PROBLEM TO WORK ON — Instruction for the data below: set down exactly the lines from the line with "Holger Juul: none -> 3 for 84.00" to the line with "R-lens PRO Grip, 2", inclusive, and no others.

Detected change data —

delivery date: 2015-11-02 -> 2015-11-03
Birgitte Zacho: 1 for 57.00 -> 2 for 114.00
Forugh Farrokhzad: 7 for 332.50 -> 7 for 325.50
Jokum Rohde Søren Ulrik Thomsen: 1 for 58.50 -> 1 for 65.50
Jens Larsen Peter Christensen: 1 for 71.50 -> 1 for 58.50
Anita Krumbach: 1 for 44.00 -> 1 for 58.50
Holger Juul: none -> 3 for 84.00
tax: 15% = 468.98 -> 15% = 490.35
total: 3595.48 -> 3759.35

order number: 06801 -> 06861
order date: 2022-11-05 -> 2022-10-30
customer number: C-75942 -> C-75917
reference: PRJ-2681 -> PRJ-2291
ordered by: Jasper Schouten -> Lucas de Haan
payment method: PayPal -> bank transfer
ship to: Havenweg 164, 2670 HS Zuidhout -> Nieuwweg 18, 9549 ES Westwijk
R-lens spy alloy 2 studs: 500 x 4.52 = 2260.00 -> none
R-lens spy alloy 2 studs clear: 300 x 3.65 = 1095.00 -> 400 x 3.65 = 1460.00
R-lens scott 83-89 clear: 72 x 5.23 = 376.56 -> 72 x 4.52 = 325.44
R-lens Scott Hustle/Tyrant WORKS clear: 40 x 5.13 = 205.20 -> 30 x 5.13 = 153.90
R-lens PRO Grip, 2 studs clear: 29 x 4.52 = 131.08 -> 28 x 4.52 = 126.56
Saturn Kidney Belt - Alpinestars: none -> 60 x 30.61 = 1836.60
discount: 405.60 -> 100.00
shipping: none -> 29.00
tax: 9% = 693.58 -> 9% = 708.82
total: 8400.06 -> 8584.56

RESPONSE BELOW —
Holger Juul: none -> 3 for 84.00
tax: 15% = 468.98 -> 15% = 490.35
total: 3595.48 -> 3759.35

order number: 06801 -> 06861
order date: 2022-11-05 -> 2022-10-30
customer number: C-75942 -> C-75917
reference: PRJ-2681 -> PRJ-2291
ordered by: Jasper Schouten -> Lucas de Haan
payment method: PayPal -> bank transfer
ship to: Havenweg 164, 2670 HS Zuidhout -> Nieuwweg 18, 9549 ES Westwijk
R-lens spy alloy 2 studs: 500 x 4.52 = 2260.00 -> none
R-lens spy alloy 2 studs clear: 300 x 3.65 = 1095.00 -> 400 x 3.65 = 1460.00
R-lens scott 83-89 clear: 72 x 5.23 = 376.56 -> 72 x 4.52 = 325.44
R-lens Scott Hustle/Tyrant WORKS clear: 40 x 5.13 = 205.20 -> 30 x 5.13 = 153.90
R-lens PRO Grip, 2 studs clear: 29 x 4.52 = 131.08 -> 28 x 4.52 = 126.56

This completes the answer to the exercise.